What you have to do – Retype the records below from their first line through the line containing "FC SCHALKE 04", and include nothing else.
+===+
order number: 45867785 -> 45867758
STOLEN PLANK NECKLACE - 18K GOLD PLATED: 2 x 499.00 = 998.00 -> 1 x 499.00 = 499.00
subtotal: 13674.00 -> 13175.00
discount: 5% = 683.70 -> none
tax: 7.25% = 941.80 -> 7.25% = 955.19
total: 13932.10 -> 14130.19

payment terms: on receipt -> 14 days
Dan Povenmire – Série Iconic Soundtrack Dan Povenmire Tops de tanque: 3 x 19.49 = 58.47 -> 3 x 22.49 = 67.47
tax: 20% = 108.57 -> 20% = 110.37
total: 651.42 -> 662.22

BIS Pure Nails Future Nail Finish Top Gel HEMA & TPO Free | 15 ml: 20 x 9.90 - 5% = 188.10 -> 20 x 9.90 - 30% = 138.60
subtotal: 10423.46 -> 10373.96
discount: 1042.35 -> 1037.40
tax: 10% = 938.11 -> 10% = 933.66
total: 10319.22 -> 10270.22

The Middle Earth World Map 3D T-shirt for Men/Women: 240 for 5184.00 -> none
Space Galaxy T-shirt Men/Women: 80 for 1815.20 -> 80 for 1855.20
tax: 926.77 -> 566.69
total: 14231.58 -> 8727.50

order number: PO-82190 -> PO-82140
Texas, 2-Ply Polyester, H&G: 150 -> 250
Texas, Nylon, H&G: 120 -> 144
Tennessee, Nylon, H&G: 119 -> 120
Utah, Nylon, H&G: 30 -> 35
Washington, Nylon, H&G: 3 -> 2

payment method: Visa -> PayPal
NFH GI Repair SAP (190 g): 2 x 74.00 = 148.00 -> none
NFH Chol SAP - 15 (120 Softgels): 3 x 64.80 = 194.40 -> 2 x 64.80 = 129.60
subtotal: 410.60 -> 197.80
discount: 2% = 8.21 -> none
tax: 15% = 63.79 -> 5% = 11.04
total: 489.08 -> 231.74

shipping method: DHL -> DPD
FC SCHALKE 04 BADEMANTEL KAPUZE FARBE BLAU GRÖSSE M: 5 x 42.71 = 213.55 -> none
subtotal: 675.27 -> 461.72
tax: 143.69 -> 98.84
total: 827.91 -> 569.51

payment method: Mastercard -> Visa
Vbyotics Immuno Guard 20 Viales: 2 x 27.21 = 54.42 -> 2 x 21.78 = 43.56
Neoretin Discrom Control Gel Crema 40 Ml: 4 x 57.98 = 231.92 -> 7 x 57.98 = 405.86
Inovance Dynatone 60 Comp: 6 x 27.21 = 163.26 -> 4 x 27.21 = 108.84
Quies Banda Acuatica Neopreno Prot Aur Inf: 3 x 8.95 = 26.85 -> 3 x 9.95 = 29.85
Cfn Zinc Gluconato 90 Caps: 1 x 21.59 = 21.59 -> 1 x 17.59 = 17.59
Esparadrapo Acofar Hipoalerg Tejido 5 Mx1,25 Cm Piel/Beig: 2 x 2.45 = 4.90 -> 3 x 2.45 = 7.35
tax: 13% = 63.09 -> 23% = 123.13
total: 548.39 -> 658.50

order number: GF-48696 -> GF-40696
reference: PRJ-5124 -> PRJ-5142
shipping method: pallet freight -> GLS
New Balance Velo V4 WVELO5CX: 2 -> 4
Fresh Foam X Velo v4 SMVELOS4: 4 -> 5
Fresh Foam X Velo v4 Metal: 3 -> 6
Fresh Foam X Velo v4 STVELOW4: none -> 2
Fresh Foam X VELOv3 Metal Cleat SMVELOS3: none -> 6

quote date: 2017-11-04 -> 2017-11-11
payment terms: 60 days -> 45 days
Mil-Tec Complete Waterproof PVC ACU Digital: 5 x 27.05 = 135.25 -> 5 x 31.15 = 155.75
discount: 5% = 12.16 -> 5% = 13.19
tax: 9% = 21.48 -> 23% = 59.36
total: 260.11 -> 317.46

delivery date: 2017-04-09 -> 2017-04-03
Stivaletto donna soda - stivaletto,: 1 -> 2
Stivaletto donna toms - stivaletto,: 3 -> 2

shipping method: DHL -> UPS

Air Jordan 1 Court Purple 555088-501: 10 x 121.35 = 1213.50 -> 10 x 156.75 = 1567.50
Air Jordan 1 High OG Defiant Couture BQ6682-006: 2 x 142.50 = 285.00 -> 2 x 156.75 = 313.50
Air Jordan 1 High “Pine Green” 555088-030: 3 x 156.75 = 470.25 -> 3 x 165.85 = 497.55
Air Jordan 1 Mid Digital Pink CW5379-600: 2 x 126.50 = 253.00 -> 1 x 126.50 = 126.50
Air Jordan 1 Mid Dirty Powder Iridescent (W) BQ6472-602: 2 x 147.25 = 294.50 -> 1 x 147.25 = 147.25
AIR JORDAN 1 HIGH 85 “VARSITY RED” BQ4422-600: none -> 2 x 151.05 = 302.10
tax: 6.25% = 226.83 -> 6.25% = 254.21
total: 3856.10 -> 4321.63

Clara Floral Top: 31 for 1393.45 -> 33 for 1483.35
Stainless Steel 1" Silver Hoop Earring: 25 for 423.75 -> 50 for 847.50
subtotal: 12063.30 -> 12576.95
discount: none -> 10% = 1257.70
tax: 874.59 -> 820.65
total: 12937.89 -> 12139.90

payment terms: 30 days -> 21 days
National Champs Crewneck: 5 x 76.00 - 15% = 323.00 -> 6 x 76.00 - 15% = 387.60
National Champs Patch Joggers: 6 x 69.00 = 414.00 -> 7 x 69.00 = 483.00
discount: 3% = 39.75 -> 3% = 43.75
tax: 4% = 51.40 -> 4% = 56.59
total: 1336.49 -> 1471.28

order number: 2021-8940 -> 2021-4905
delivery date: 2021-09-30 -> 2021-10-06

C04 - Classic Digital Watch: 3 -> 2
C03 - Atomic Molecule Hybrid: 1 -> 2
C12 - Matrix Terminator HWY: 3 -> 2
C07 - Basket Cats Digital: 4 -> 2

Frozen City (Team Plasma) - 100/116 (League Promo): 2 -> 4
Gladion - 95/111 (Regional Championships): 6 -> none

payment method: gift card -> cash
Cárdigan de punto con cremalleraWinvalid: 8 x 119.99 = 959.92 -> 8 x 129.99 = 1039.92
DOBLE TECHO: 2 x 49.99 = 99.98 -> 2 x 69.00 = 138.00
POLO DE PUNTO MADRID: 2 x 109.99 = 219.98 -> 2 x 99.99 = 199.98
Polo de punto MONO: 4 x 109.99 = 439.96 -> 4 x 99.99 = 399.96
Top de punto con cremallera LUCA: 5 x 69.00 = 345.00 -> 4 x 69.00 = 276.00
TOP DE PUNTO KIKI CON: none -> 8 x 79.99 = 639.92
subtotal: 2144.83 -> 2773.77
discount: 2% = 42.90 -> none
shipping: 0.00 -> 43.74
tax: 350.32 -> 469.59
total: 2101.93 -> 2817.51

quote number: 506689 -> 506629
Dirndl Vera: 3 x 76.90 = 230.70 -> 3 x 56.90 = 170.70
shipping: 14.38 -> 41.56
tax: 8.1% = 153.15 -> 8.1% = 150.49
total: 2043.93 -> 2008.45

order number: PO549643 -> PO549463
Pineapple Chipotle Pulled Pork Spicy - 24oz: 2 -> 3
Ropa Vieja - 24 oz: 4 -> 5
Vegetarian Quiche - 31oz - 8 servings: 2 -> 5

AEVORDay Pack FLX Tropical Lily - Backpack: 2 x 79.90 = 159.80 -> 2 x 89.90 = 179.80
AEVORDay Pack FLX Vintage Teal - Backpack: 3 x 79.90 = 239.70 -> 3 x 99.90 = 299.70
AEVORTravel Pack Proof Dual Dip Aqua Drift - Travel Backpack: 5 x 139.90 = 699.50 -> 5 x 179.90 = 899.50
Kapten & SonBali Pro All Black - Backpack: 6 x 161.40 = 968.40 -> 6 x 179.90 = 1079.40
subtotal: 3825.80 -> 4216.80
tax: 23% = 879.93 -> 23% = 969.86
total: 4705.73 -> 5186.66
+===+
Exercise output –
order number: 45867785 -> 45867758
STOLEN PLANK NECKLACE - 18K GOLD PLATED: 2 x 499.00 = 998.00 -> 1 x 499.00 = 499.00
subtotal: 13674.00 -> 13175.00
discount: 5% = 683.70 -> none
tax: 7.25% = 941.80 -> 7.25% = 955.19
total: 13932.10 -> 14130.19

payment terms: on receipt -> 14 days
Dan Povenmire – Série Iconic Soundtrack Dan Povenmire Tops de tanque: 3 x 19.49 = 58.47 -> 3 x 22.49 = 67.47
tax: 20% = 108.57 -> 20% = 110.37
total: 651.42 -> 662.22

BIS Pure Nails Future Nail Finish Top Gel HEMA & TPO Free | 15 ml: 20 x 9.90 - 5% = 188.10 -> 20 x 9.90 - 30% = 138.60
subtotal: 10423.46 -> 10373.96
discount: 1042.35 -> 1037.40
tax: 10% = 938.11 -> 10% = 933.66
total: 10319.22 -> 10270.22

The Middle Earth World Map 3D T-shirt for Men/Women: 240 for 5184.00 -> none
Space Galaxy T-shirt Men/Women: 80 for 1815.20 -> 80 for 1855.20
tax: 926.77 -> 566.69
total: 14231.58 -> 8727.50

order number: PO-82190 -> PO-82140
Texas, 2-Ply Polyester, H&G: 150 -> 250
Texas, Nylon, H&G: 120 -> 144
Tennessee, Nylon, H&G: 119 -> 120
Utah, Nylon, H&G: 30 -> 35
Washington, Nylon, H&G: 3 -> 2

payment method: Visa -> PayPal
NFH GI Repair SAP (190 g): 2 x 74.00 = 148.00 -> none
NFH Chol SAP - 15 (120 Softgels): 3 x 64.80 = 194.40 -> 2 x 64.80 = 129.60
subtotal: 410.60 -> 197.80
discount: 2% = 8.21 -> none
tax: 15% = 63.79 -> 5% = 11.04
total: 489.08 -> 231.74

shipping method: DHL -> DPD
FC SCHALKE 04 BADEMANTEL KAPUZE FARBE BLAU GRÖSSE M: 5 x 42.71 = 213.55 -> none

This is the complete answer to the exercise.